Items from a data source
-=-=-

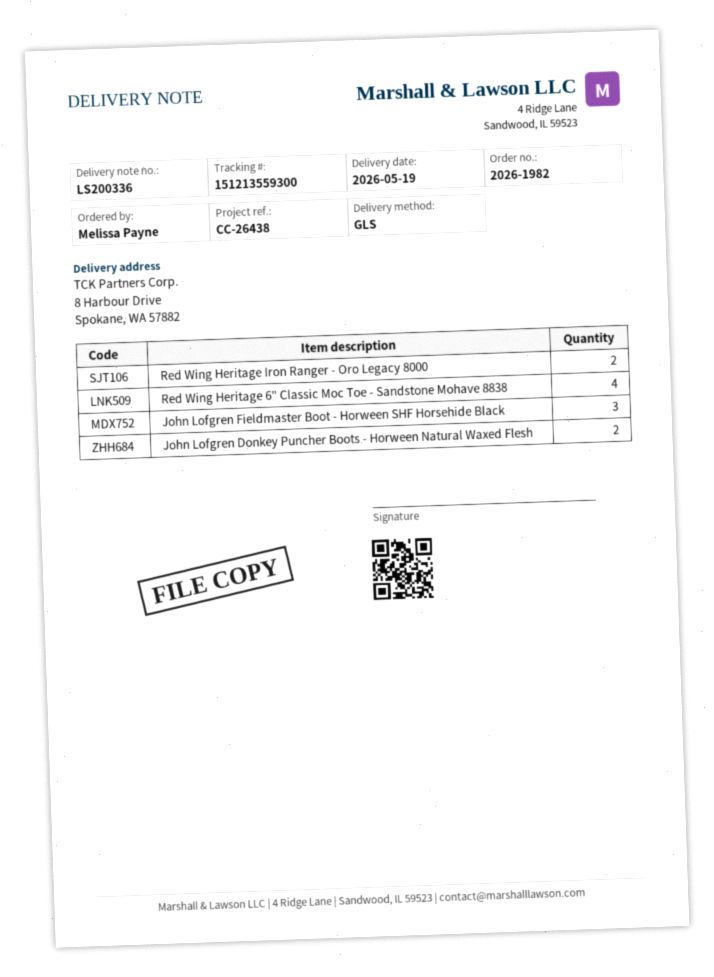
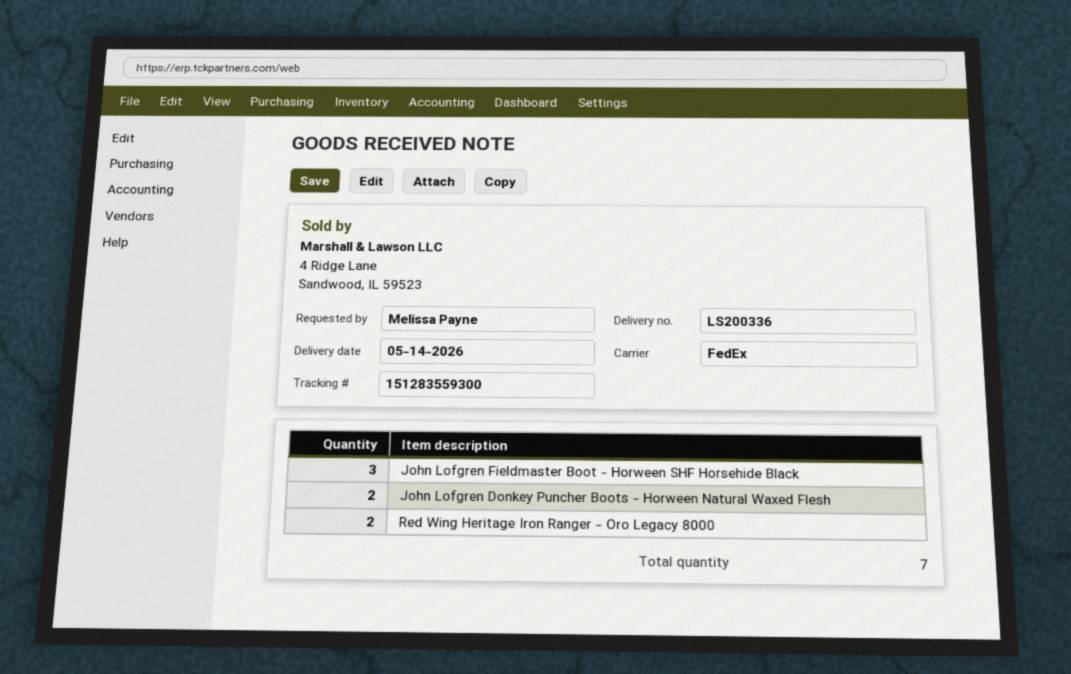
delivery date: 2026-05-19 -> 2026-05-14
shipping method: GLS -> FedEx
tracking number: 151213559300 -> 151283559300
Red Wing Heritage 6" Classic Moc Toe - Sandstone Mohave 8838: 4 -> none

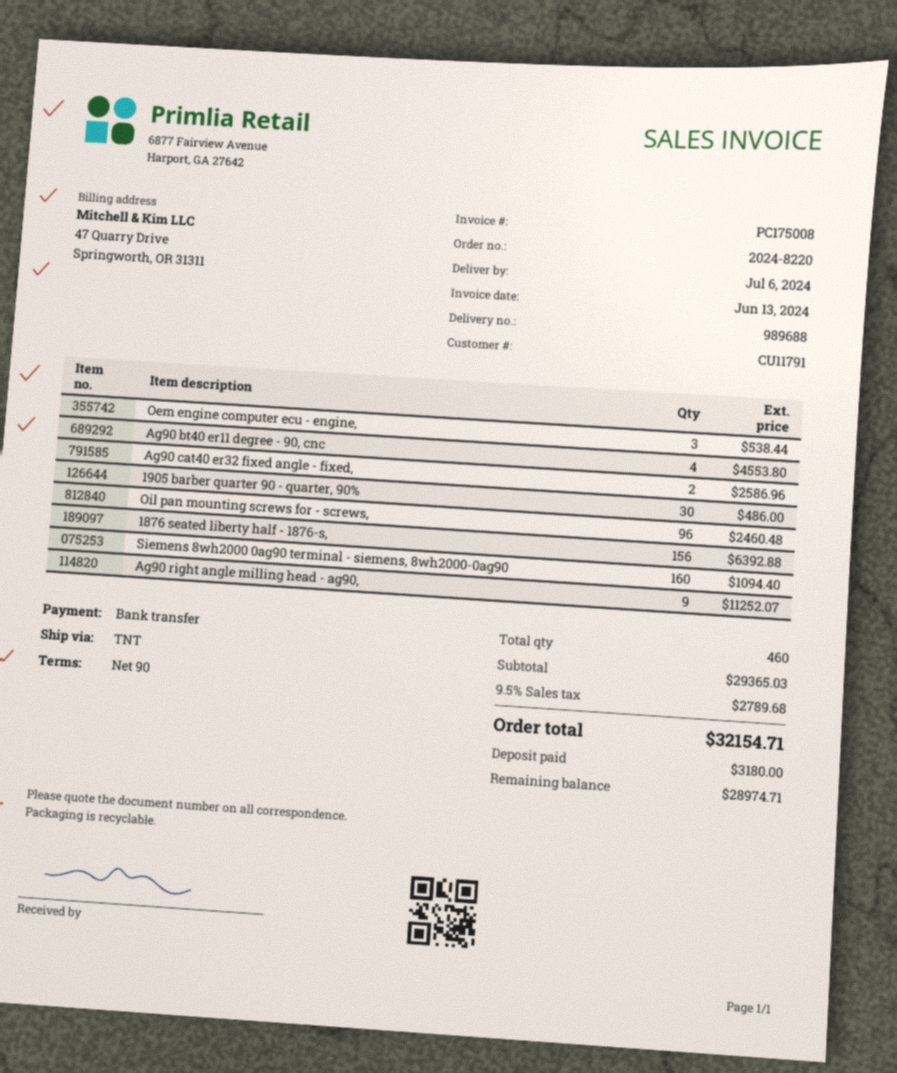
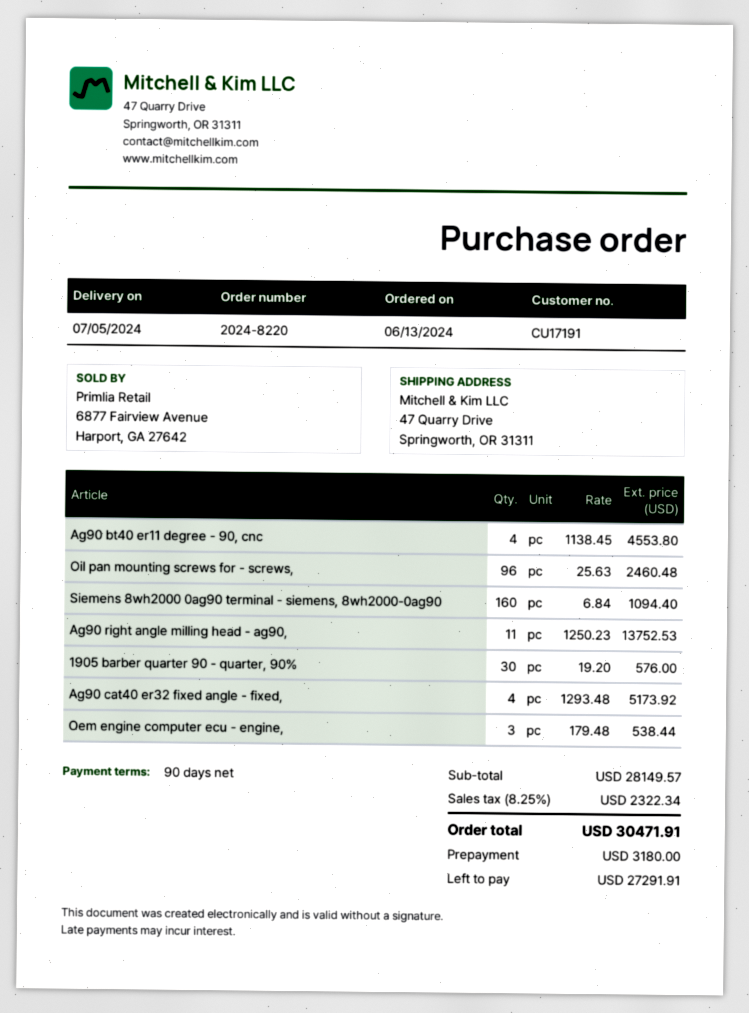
delivery date: 2024-07-06 -> 2024-07-05
customer number: CU11791 -> CU17191
Ag90 cat40 er32 fixed angle - fixed,: 2 for 2586.96 -> 4 for 5173.92
1905 barber quarter 90 - quarter, 90%: 30 for 486.00 -> 30 for 576.00
1876 seated liberty half - 1876-s,: 156 for 6392.88 -> none
Ag90 right angle milling head - ag90,: 9 for 11252.07 -> 11 for 13752.53
subtotal: 29365.03 -> 28149.57
tax: 9.5% = 2789.68 -> 8.25% = 2322.34
total: 32154.71 -> 30471.91
balance: 28974.71 -> 27291.91

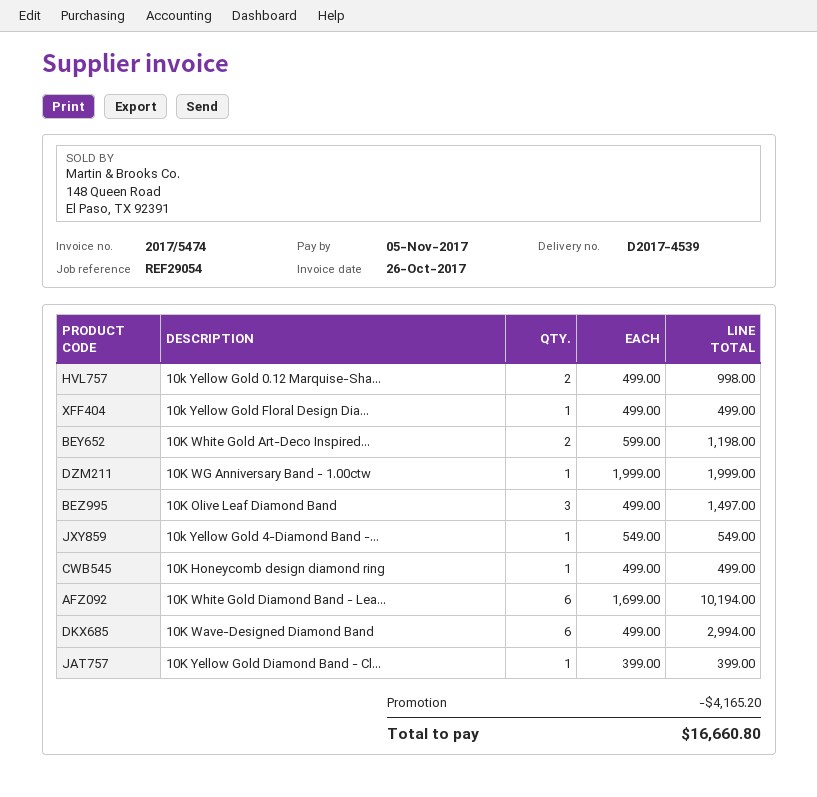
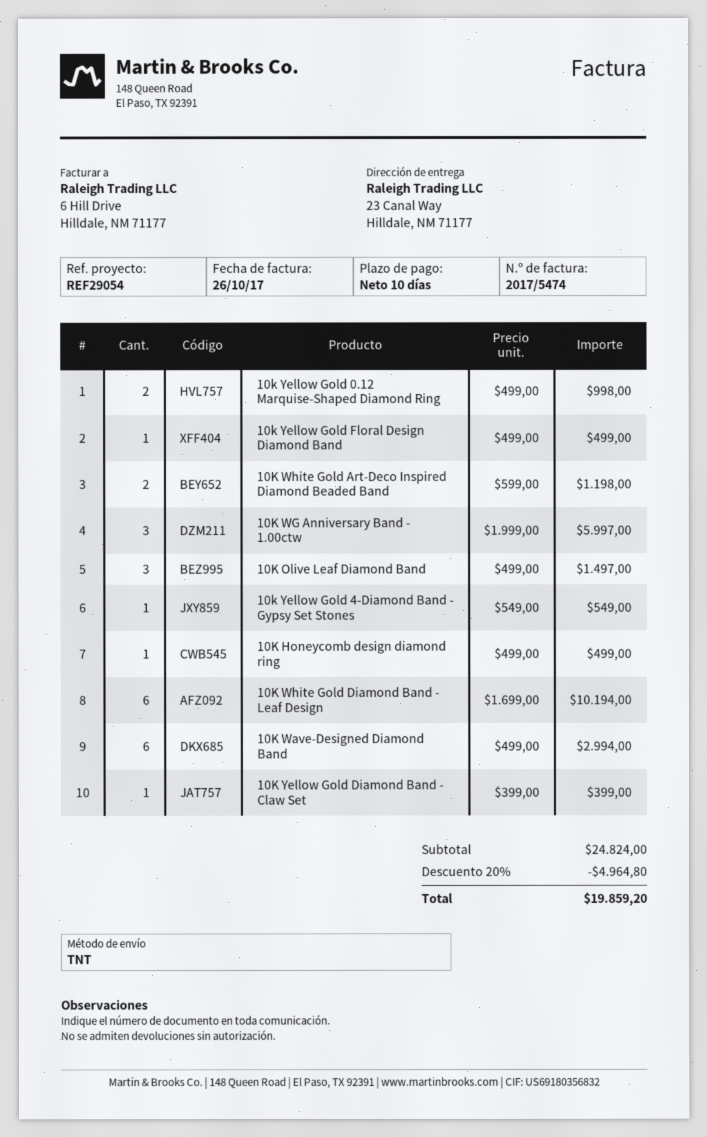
10K WG Anniversary Band - 1.00ctw: 1 x 1999.00 = 1999.00 -> 3 x 1999.00 = 5997.00
discount: 4165.20 -> 4964.80
total: 16660.80 -> 19859.20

-=-=-

◆ **What the task requires**: Copy the entries above exactly, but only from the line holding "customer number: CU11791 -> CU17191" through the line holding "Ag90 right angle", both included.

◆ **Written solution**:
customer number: CU11791 -> CU17191
Ag90 cat40 er32 fixed angle - fixed,: 2 for 2586.96 -> 4 for 5173.92
1905 barber quarter 90 - quarter, 90%: 30 for 486.00 -> 30 for 576.00
1876 seated liberty half - 1876-s,: 156 for 6392.88 -> none
Ag90 right angle milling head - ag90,: 9 for 11252.07 -> 11 for 13752.53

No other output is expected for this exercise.